Ultrasound can be used to diagnose the condition, but the technology isn’t going to be of much use unless, Olin says, an echocardiographer is trained in the proper technique.

“But many [echocardiographers] have never been thoroughly trained in carotid ultrasound,” he says, “and they are trying to pick this up through post-graduate courses, and those courses almost uniformly talk about the most common things they’ll see. So they won’t talk about something like FMD.”

There are other conditions of the carotid that a well-trained echocardiographer should be able to detect as well, says Olin, such as Takayasu arteritis, giant cell arteritis, and carotid dissection.
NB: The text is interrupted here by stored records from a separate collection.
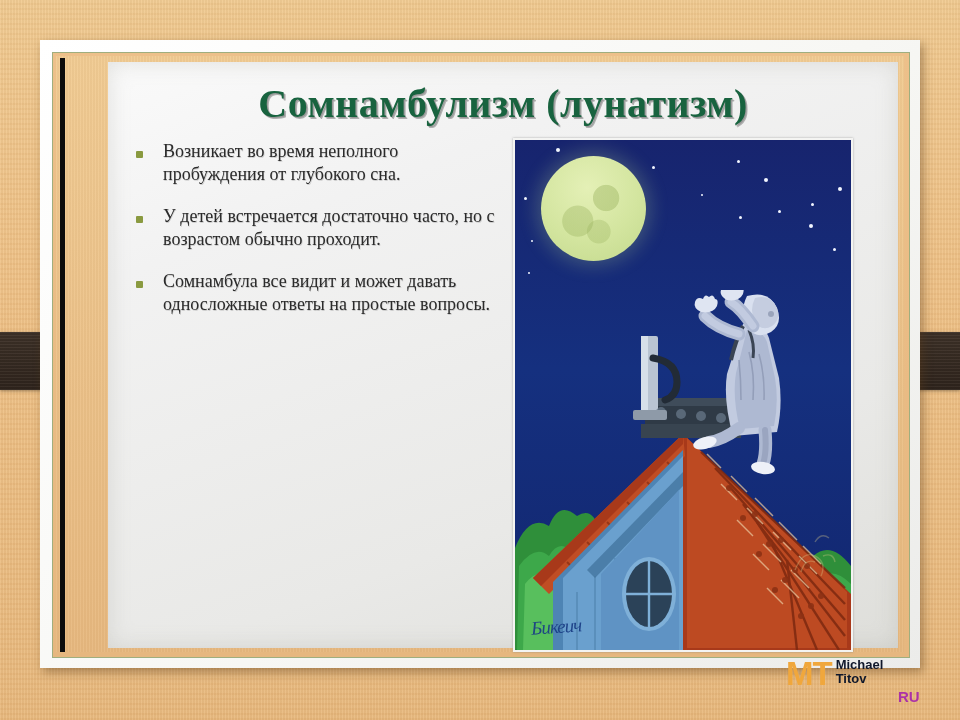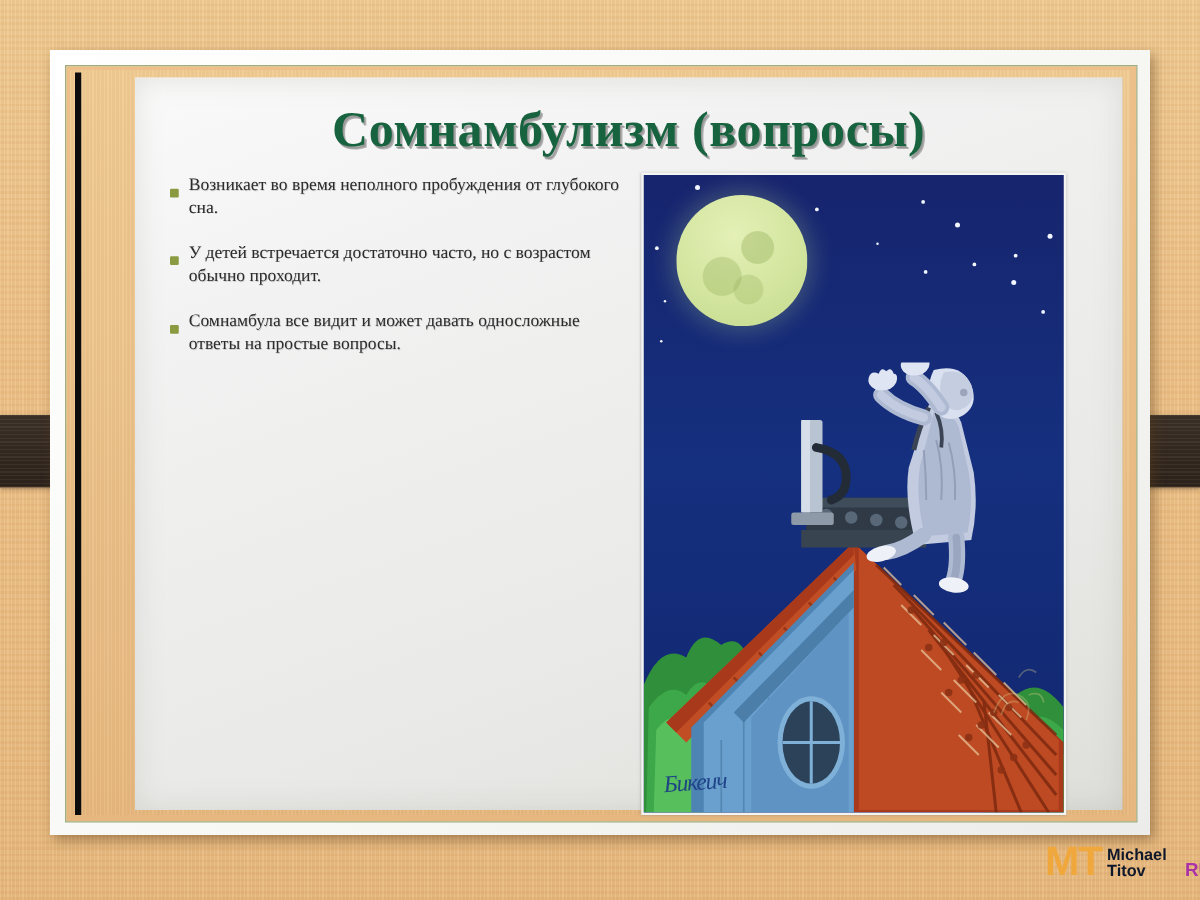--- a/index.html
+++ b/index.html
@@ -255,7 +255,7 @@
 
   <div class="panel">
 
-    <div class="title">Сомнамбулизм (вопросы)</div>
+    <div class="title">Сомнамбулизм (лунатизм)</div>
 
     <div class="bullets">
 

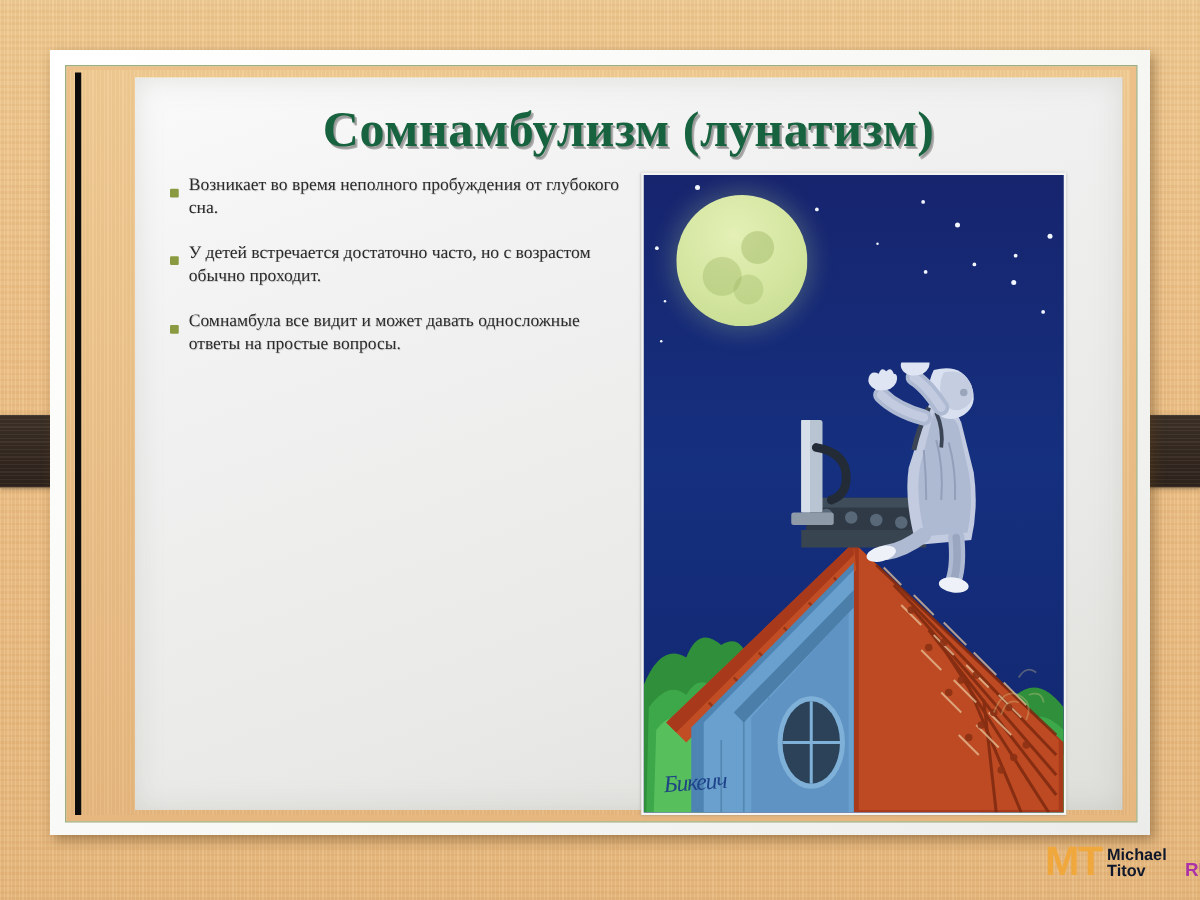--- a/index.html
+++ b/index.html
@@ -138,10 +138,11 @@
   .bullet-text {
     flex: 1 1 auto;
     font-family: "Liberation Serif", serif;
-    font-size: 14px;
+    font-size: 18px;
     line-height: 1.30;
     color: #2b2b2b;
     text-shadow: 0.6px 0.6px 0px rgba(170,170,170,0.5);
+    margin-left: 12px;
   }
 
   

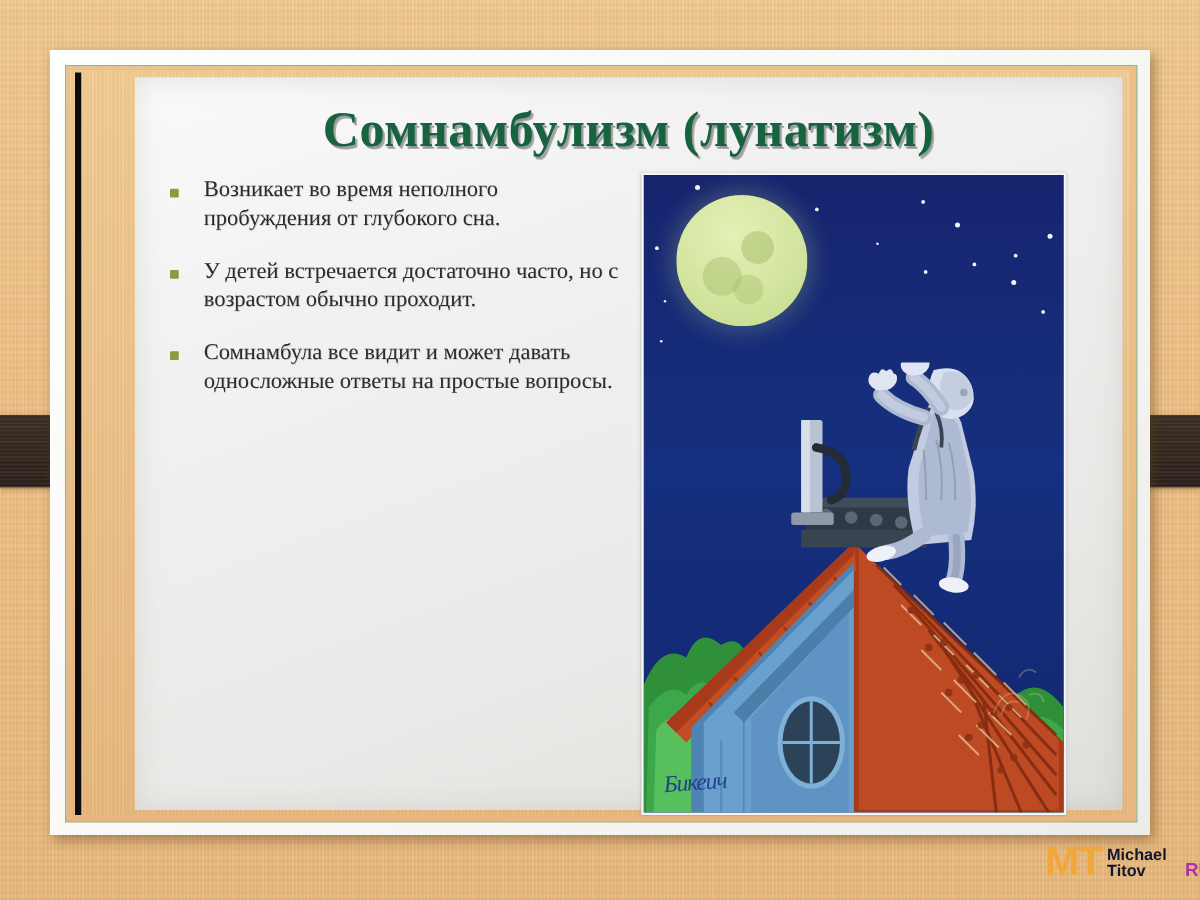--- a/index.html
+++ b/index.html
@@ -208,9 +208,9 @@
   
   .watermark {
     position: absolute;
-    left: 836px; top: 658px;
+    left: 786px; top: 658px;
     display: flex;
-    align-items: flex-end;
+    align-items: flex-start;
     height: 46px;
   }
   .wm-mt {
“Splaying of the internal and external carotid artery may not be picked up if the clinician isn’t familiar with the disease,” says Olin. “Carotid dissection can be very subtle and needs a lot of expertise to pick up.” So, as far as diagnosing these conditions of the carotids is concerned, Olin believes, a lot has to do with training, and much has to do with the kinds of conditions clinicians are exposed to.

“I tell all my fellows that it’s just not good enough that they can image all portions of an artery,” says Olin. “They also have to know what diseases are affected within those portions. If a clinician isn’t familiar with the disease, then the often subtle findings you would see on an ultrasound will be missed.”